How Brands are Changing Their Marketing Practices to Focus on Emotional Connections to Increase Customer Engagement
Think about the experiences that matter most in a person’s life. Of course, graduating from school, starting a career, volunteering or getting married may be a few examples that spring to mind, but it’s unlikely that “My consumer relationship with (insert brand name here)” would rank highly on the list.
The marketers of tomorrow will seek to change that. Savvy marketers are learning to take inspiration from personal milestones like those listed above, as well as from everyday consumer behavior, to become vital to their audience at the perfect entry point — a best practice demonstrated at the 2016 South by Southwest Interactive Conference in Austin, Tex.
“When you understand what matters to people, you can be what matters to them,” said Ann Mack, Head of Content and Activation at Facebook in her “Marketing to Moments that Matter” panel at the conference. This mentality, or the idea that you can shape the way a consumer views a brand by demonstrating its value at a particular stage in that consumer’s life, is a perfect formula for brands looking to break through the engagement barrier and make an impact on their audience.
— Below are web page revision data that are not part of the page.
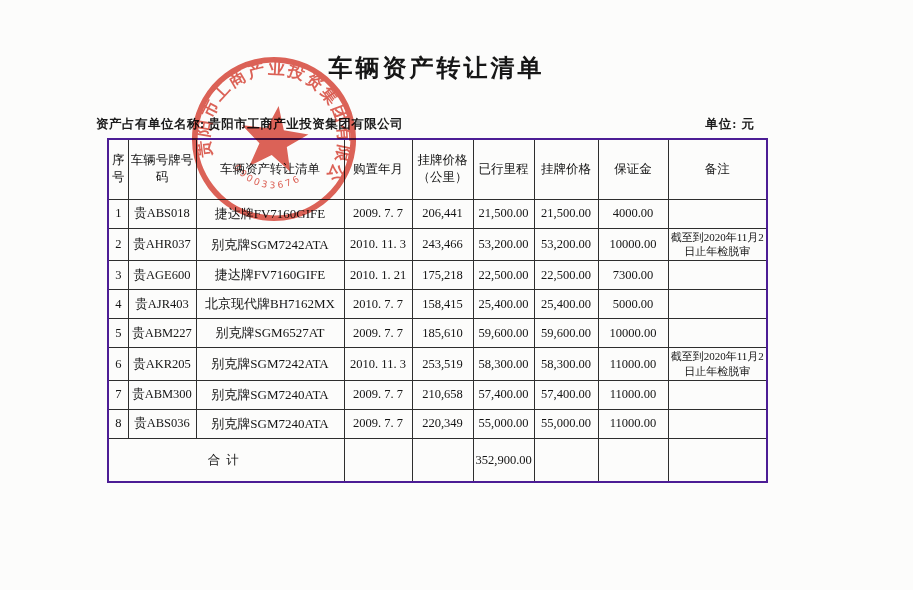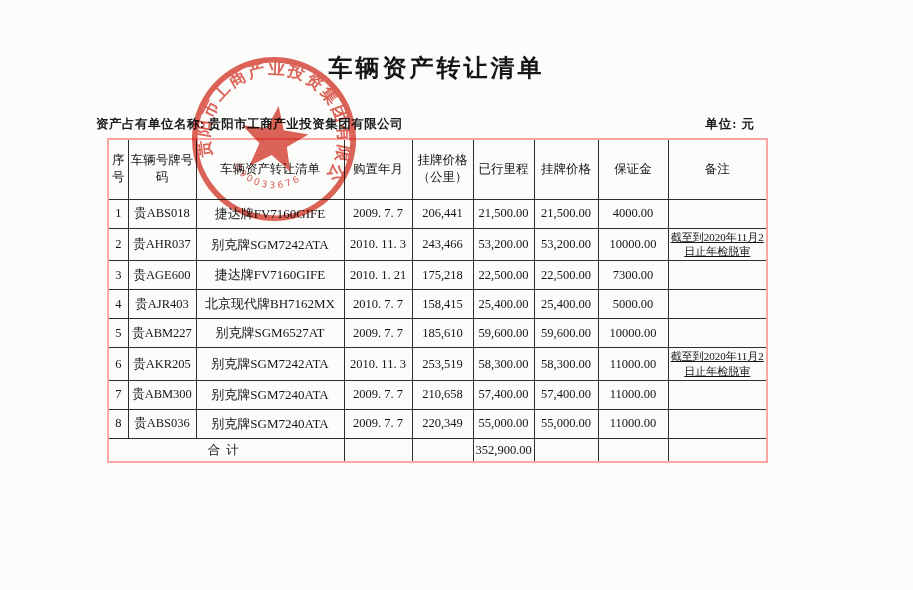"序号" table.sheet { border: 2px solid #fca5a5 -> 2px solid #4c1d95 }
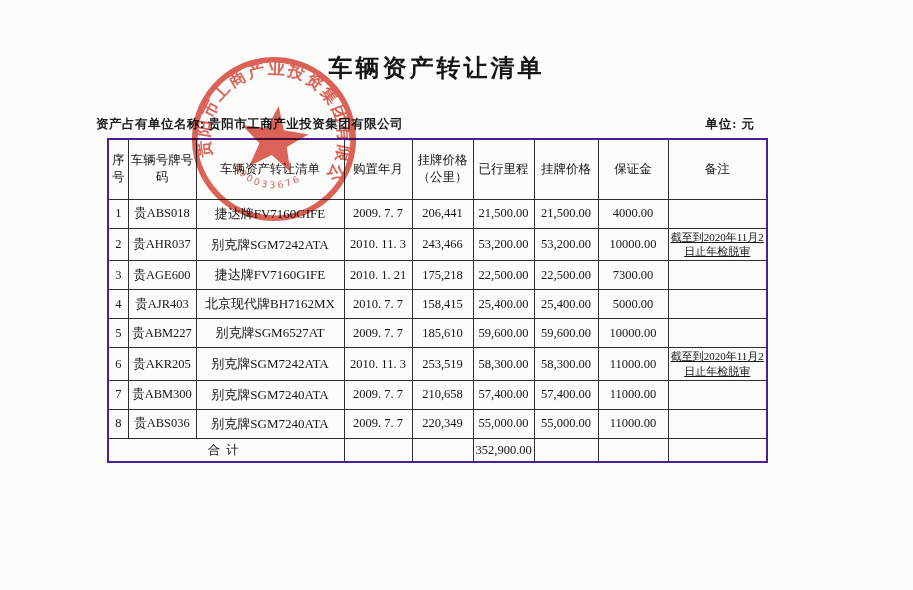"截至到2020年11月2日止年检脱审" td.remark { text-decoration: underline -> none }
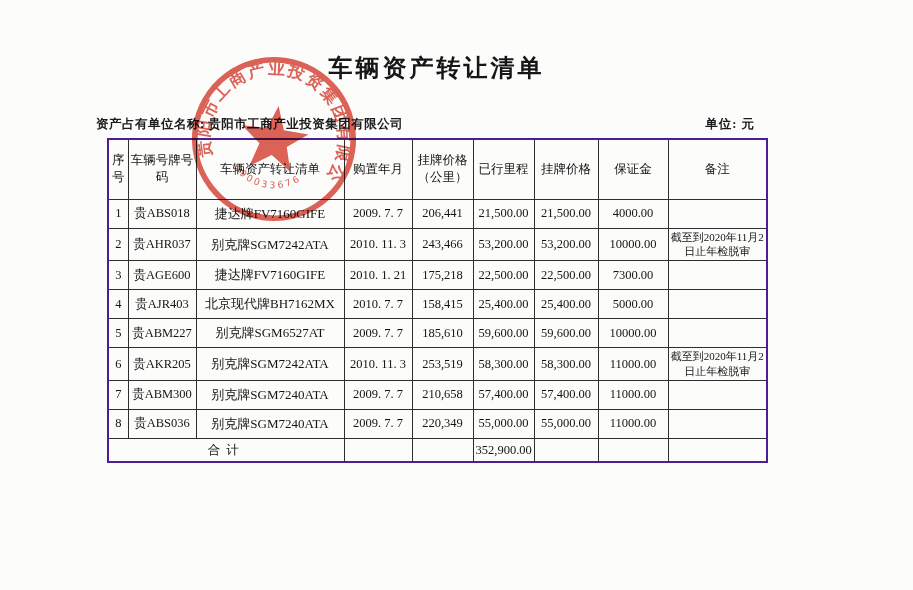"合计" tr.total-row { height: 24px -> 44px }
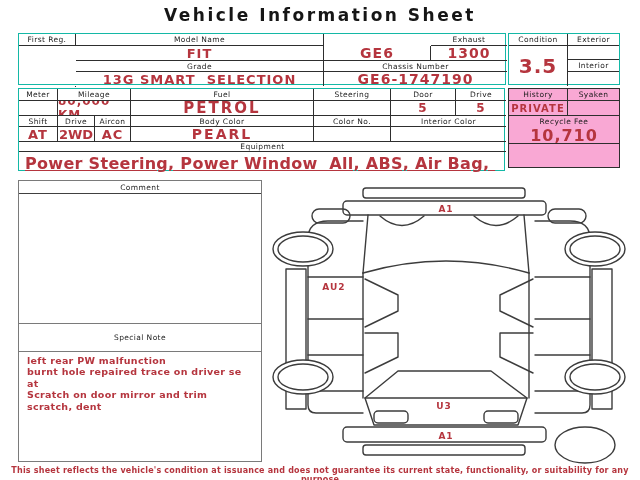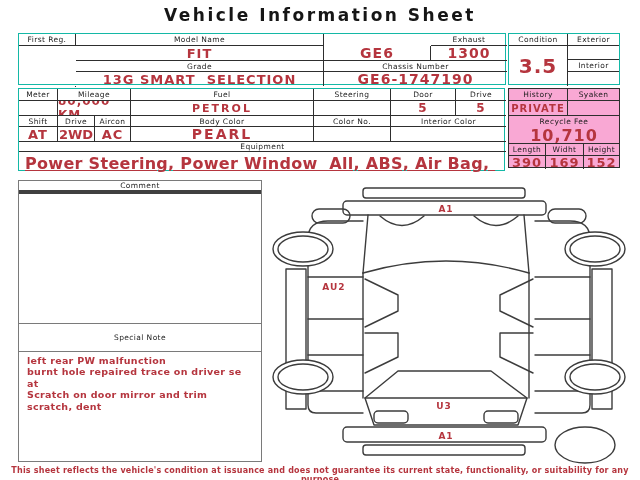"PETROL" .v15 { font-size: 11px -> 15px }
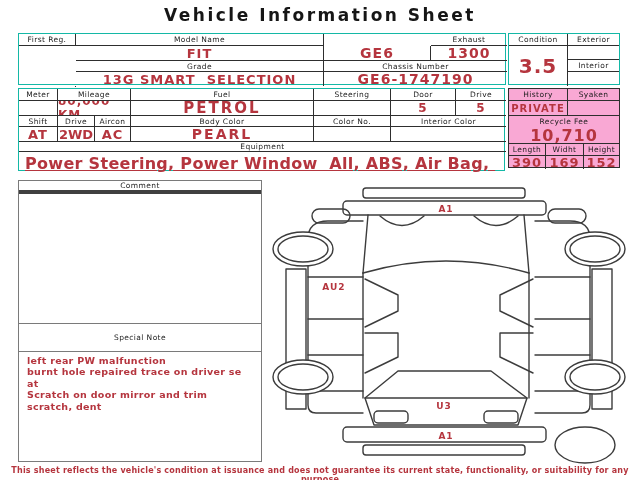"Length" div.rb3 { html: <div> <div>Length</div> <div>Widht</div> <div>Height</div> <div>390</div> <div>169</div> <div>152</div> </div> -> none }
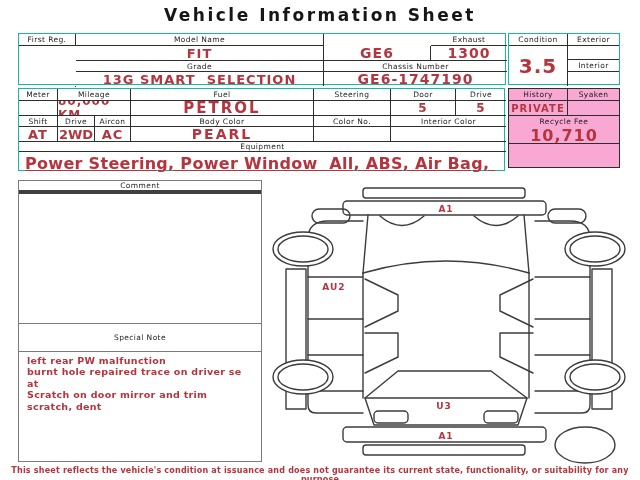"Comment" .panel-hdr { border-bottom: 4px solid #404040 -> 1px solid #404040 }
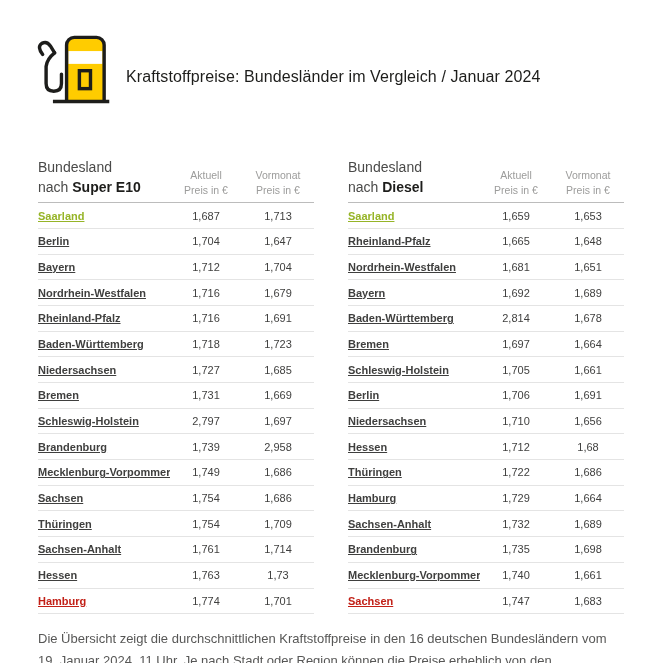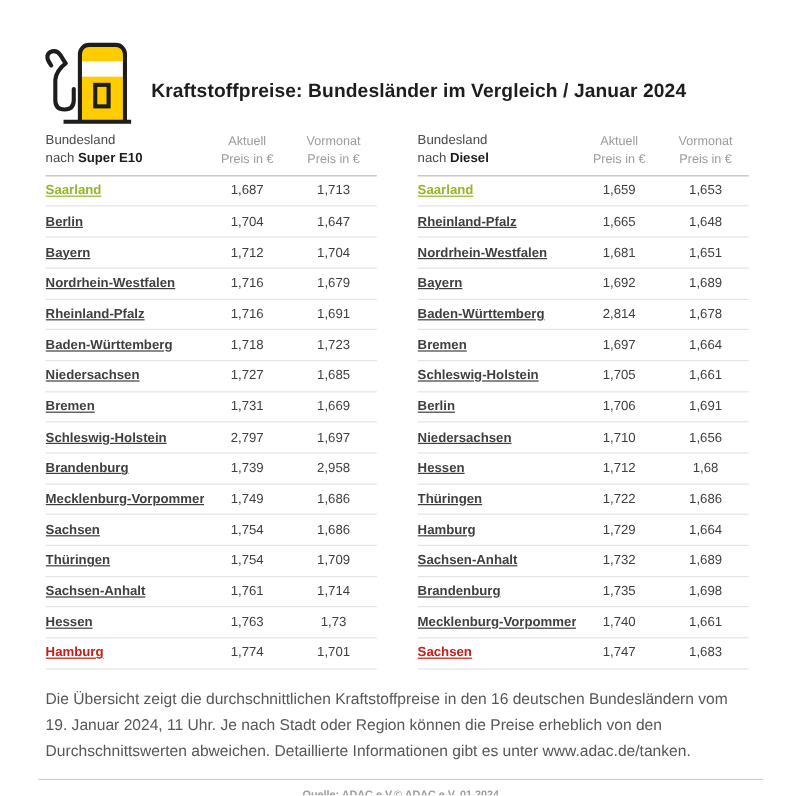"Kraftstoffpreise: Bundesländer im" .title { font-weight: bold -> normal }
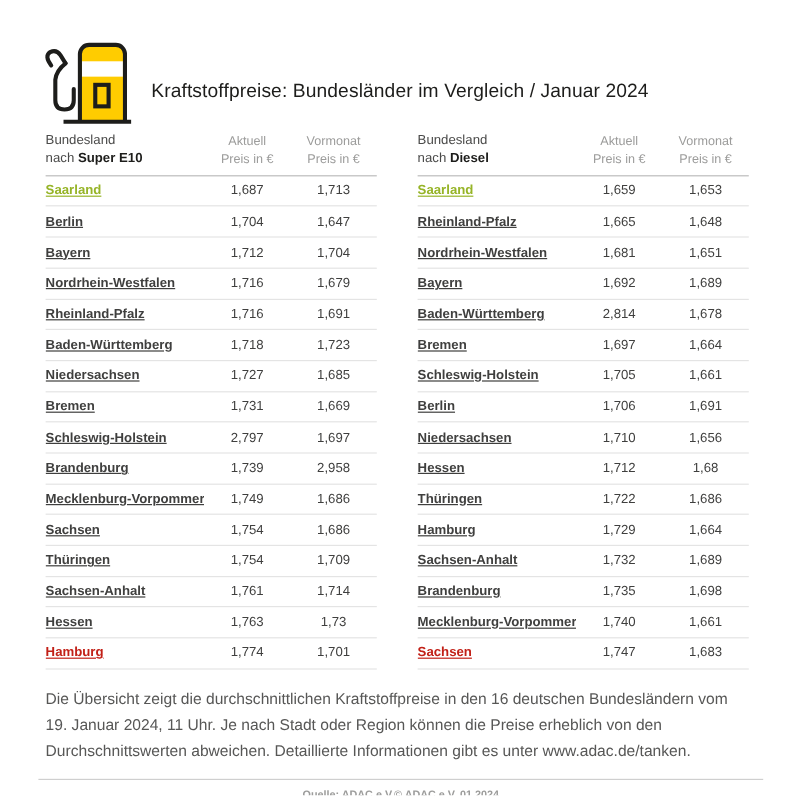"Bundesland" .th-state { font-size: 11px -> 14px; margin-top: none -> 48px }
However, staying true to a brand’s vision is essential and, most importantly, brevity is key. As attention spans diminish and “micro-moments” occur — those times every day when people abandon one activity and pick up their phone to look up information or research a product — the consumer experience becomes fractured. So how do brands break through the noise?
Multiplying the Potential to Catch Consumers’ Attention
Increasingly, marketers are realizing that it isn’t enough to build a campaign centered on one story, or on one platform. They must consider how to connect with consumers via micro-moments, every-day moments, annual moments and once-in-a-lifetime moments in their fight to stay relevant in the multi-platform consumer journey.
“This has major implications for brands. In these micro-moments, being there and being useful for consumers matter more than ever. These moments are increasingly when hearts, minds, and dollars are being won and lost,” wrote Lisa Gevelber, Vice President of Marketing at Google, in the Harvard Business Review report titled “Micro-Moments and the Shopper Journey.”
So, for instance, when a consumer experiences a micro-moment and dives into a brand’s Instagram account or mobile site, or when someone engages with a TV commercial, the creative content must be tailored to the experience, and it must be compelling and relatable enough to win them over. That is what consumers expect, and it is key to staying top-of-mind. Brands that fail to do so will also fail in their efforts to remain relevant, as other competitors embrace this concept and disrupt the marketplace.
How a Lighthearted Commercial Covers Weighty Topics
Take the recent State Farm campaign, which follows a young man’s evolution as his lifestyle changes from bachelor to father, as an illustration of a marketing campaign tailored to a series of once-in-a-lifetime moments. In the 30-second “Never” commercial, during which the actor states that he’ll “never” get married or have a child and then falls in love and does just the opposite, State Farm uses narrative storytelling to illustrate the moment when their service becomes important: when the character embarks on a lifestyle he never thought would happen.
The broader meaning is that through this concept, State Farm speaks to the inclinations of young couples facing life’s biggest moments such as marriage, childbearing, and domesticity. The brand adeptly inserts its messaging into this scene, blurring the lines between storytelling and advertising, all within a half- minute. And the company’s approach on various other platforms, from social media to their mobile site, reinforces — without having the message seem repetitive — the scenario of how a person’s identity and the things they care about change when their lifestyle changes.
The Logic of Advertising that Tugs at Consumers’ Emotions
Given that the Mad Men-esque days — when advertising and marketing campaigns focused on the hard sell — are long gone, brands that will thrive in today’s marketing landscape have an opportunity to take a more nuanced approach to the way products and services are marketed.
What it all comes back to is understanding the ups and downs of modern life, discerning where a brand’s product or service fits in to all of that, and finding clever ways to make a person think of one particular brand as they enter a certain stage of their day, year, or life. It’s about engaging with a consumer emotionally across platforms and providing consumers with content that speaks to their internal struggles and dreams. Or, as the famous utterance of the poet Maya Angelou points out, “People won’t remember what you said, they won’t remember what you did, but they will always remember the way you made them feel.”